Даша поднялась и выключила свет. Не хотелось ничего упускать.
Аренк коснулся волшебной коробочки, и на стену упал квадрат с разноцветными огнями и… да, набережная Анапы, рядом Анапская бухта. А вон за черным провалом воды вдали огоньки колеса обозрения, вот и второе, поменьше и поближе, нечастые огни молчаливого сейчас луна-парка. Съемку вели с дрона, сверху, метров тридцать-сорок над землей, прекрасно видно гуляющие парочки в теплых куртках, вывески ресторанчиков. Звука не было. В нижнем углу прямоугольника «экрана» появились белые цифры — сегодняшняя дата и время, примерно полчаса назад. Пропали.
Даша подумала, померещилось, но нет. Неподалеку от лунного убывающего серпа, как раз над крестом золоченого куполка голубой с белым одноглавой церковки Морского Николы зажглась красная точка, ярче всех огней. Как глаз, подумала Даша, недоброе око.
Точка словно вывернула пространство, на несколько секунд над ажурным крестом пронзительным алым светом рисовалась та самая эмблема, и звезда-не звезда, а дьявол не знает… погасла. Даше показалась, даже луна гневно покраснела.

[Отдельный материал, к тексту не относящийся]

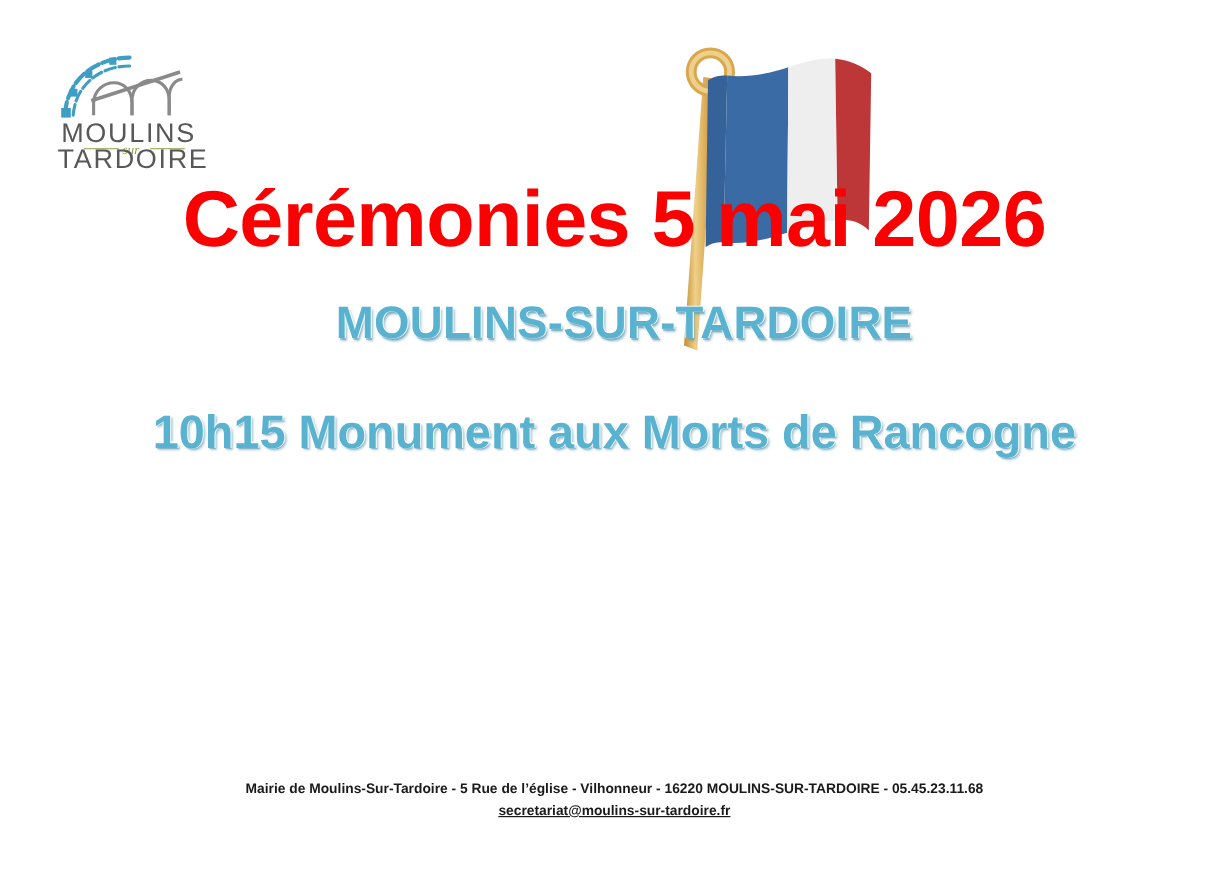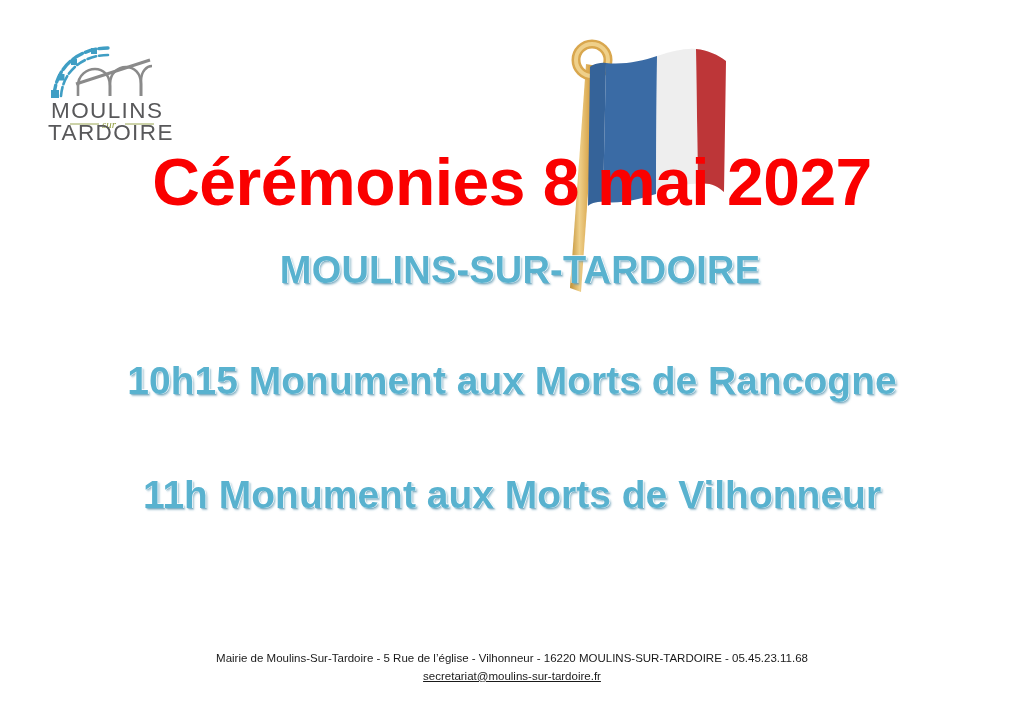--- a/index.html
+++ b/index.html
@@ -75,32 +75,32 @@
        0 -1px 0 rgba(255,255,255,.75),
        2px 2px 2px rgba(90,150,175,.55),
        1px 1px 0 rgba(120,175,200,.55);
   }
   .subtitle {
     top: 249px;
     font-size: 38px;
     letter-spacing: 0.2px;
     padding-left: 16px;
   }
-  .event-1 { top: 359px; font-size: 39px; }
+  .event-1 { top: 339px; font-size: 39px; }
   .event-2 { top: 473px; font-size: 39px; }
 
   
   .footer {
     position: absolute;
     left: 0;
     right: 0;
     top: 650px;
     text-align: center;
     font-size: 11.5px;
-    font-weight: normal;
+    font-weight: bold;
     color: #1a1a1a;
     line-height: 1.45;
   }
   .footer .addr { display: block; }
   .footer .email {
     display: inline-block;
     margin-top: 1px;
     color: #1a1a1a;
     text-decoration: underline;
   }
@@ -160,25 +160,24 @@
         <path d="M127 22 C142 17 156 14 166 15 L168 150 C157 149 141 154 126 160 Z" fill="#fbfbfb"></path>
         <path d="M166 15 C178 16 188 21 196 27 L194 158 C187 151 178 148 168 150 Z" fill="#c8393c"></path>
 
         <path d="M60 33 C60 33 66 28 76 29 L73 168 C64 167 58 172 58 172 Z" fill="#000" opacity="0.07"></path>
         <path d="M166 15 C178 16 188 21 196 27 L194 158 C187 151 178 148 168 150 Z" fill="#000" opacity="0.05"></path>
         <path d="M127 22 C142 17 156 14 166 15 L168 150 C157 149 141 154 126 160 Z" fill="#d7d7d7" opacity="0.35"></path>
       </g>
     </svg>
   </div>
 
-  <div class="title">Cérémonies 8 mai 2027</div>
+  <div class="title">Cérémonies 5 mai 2026</div>
 
   <div class="wa subtitle">MOULINS-SUR-TARDOIRE</div>
 
   <div class="wa event-1">10h15 Monument aux Morts de Rancogne</div>
-  <div class="wa event-2">11h Monument aux Morts de Vilhonneur</div>
 
   <div class="footer">
     <span class="addr">Mairie de Moulins-Sur-Tardoire  - 5 Rue de l’église - Vilhonneur - 16220 MOULINS-SUR-TARDOIRE - 05.45.23.11.68</span>
     <span class="email">secretariat@moulins-sur-tardoire.fr</span>
   </div>
 
 </div>
 
 </body></html>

А церковь охватило пламя. Алое, бездымное, неестественное, оно рванулась из проемов небольшой колокольни, полезло на покатую крышу, вскинулось выше крестов. Странно, отсветов зарева на пейзаж не падало, оттого пламя казалось совсем потусторонним, нарисованным. Но храм начал рушиться в реальности. Брызнули стекла частых оконных перелетов, полетели с крыши листы кровли, скручиваясь, как сухие листья в костре. Даша чуть не охнула — из высоких резных дверей выскочила темная фигурка, скатилась по ступенькам паперти, побежала прочь, путаясь в рясе — теперь отчетливо виднелась почти лысая голова и развевающаяся борода.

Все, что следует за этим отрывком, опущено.